One by one, non-profit organizations asked the Legislature not to cut funding
One by one, non-profit organizations asked the Legislature not to cut funding

In unveiling his proposed 2017 budget, County Executive Ed Day told the Rockland community some of non-profits will have to relinquish their tasks to other existing county programs now ready, willing and able to take on additional services.

At the 2017 budget public hearing Tuesday evening, November 15, many of those affected—Big Brothers/Sisters, Keep Rockland Beautiful, Rockland Conservatory of Music, Rockland 21C, Rockland YMCA and Child Care Resources of Rockland, among others, beseeched the Legislature to reinstate the $1.6 million the proposed 2017 budget has cut to save funds on duplicated services.

Jane Brown, executive director of Child Care Resources of Rockland County, told legislators, “It’s a serious setback for non-profits if this funding is cut. “Her words were echoed by Clarkstown Judge Scott Udell, chairman of Big Brothers-Big Sisters, who said the county been “very supportive” in the past in helping children at risk and denounced the 2017cut in BBBS’ funding, saying the agency also helps children who must have supervised visitation with parents. “Who will help to mediate those visits in calm, caring way for the children caught in the middle?

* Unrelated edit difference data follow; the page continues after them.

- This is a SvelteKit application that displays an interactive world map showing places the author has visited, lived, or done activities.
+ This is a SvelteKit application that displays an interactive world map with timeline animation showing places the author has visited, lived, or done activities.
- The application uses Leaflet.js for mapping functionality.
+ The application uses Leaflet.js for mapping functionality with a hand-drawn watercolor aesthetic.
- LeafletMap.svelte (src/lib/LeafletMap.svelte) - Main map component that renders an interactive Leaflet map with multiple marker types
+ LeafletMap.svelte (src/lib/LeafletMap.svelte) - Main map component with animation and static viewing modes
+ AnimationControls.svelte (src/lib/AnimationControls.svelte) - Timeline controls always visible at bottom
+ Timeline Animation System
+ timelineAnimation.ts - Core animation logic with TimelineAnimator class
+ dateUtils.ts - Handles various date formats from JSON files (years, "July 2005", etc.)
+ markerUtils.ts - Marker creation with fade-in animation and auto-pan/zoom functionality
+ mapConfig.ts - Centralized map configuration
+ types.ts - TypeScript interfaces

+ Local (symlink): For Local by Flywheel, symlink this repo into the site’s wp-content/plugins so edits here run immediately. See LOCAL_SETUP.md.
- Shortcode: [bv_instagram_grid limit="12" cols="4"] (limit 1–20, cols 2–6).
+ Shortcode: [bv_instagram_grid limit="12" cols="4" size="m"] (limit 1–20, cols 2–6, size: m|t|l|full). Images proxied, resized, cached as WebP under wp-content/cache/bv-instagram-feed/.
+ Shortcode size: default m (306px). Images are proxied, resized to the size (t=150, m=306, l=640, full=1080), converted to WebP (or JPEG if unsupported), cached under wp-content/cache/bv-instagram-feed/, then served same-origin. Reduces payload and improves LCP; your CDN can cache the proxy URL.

Please, in common sense and restore our funding, or we are not going to be able to survive.”

A spokesperson for Rockland Center for the Arts also implored the Legislators to keep the non-profits slated to lose county funding to reconsider, saying when the county supports a program, it encourages the state, as well as private donors, to follow suit.

County Executive Ed Day, when delivering the 2017 budget to the Legislature, explained that many of the services some non-profits provided were already available through other funded organizations, including Hudson River Health Care, which provides care for those with HIV/AIDS.

Those who work with HIV/AIDS patients, said Scott Sullivan, will not get the same type of one-on-one service from Rockland’s Department of Health. “We do not need a resurgence of HIV/AIDS patients,” he countered.  (Day, when presenting his budget, said there are community resources available now that can take care of these patients that did not exist in the past).

The non-profits now slated to lose County funding also fear they will lose NYS aid as well. “You helped us in 2016—please help us now,” said former Legislator Richard Diaz, who came to speak on behalf of Cornell Cooperative Extension. Diaz said the programs at CCE serve more than 17,000 children and is able to accomplish this with only ten employees.

The Legislature agreed to meet again with those agencies affected by the 2017 budget cut proposals on Monday, November 21 at 7 p.m.

December 7 is the deadline for the body to accept it as presented or make its changes, which will be sent back to Day for review. After five days, Day can use his line item veto and return the amended budget back to the Legislature.

The Legislature can either make no move to change the current budget, which will then be enacted into a finalized document on December 7. If there are any vetoes, it will go back to Day, who has line-item veto power.  One caveat: Any Legislative vetoes will take two-thirds of the body to agree per item in order to override Day’s line-item veto power.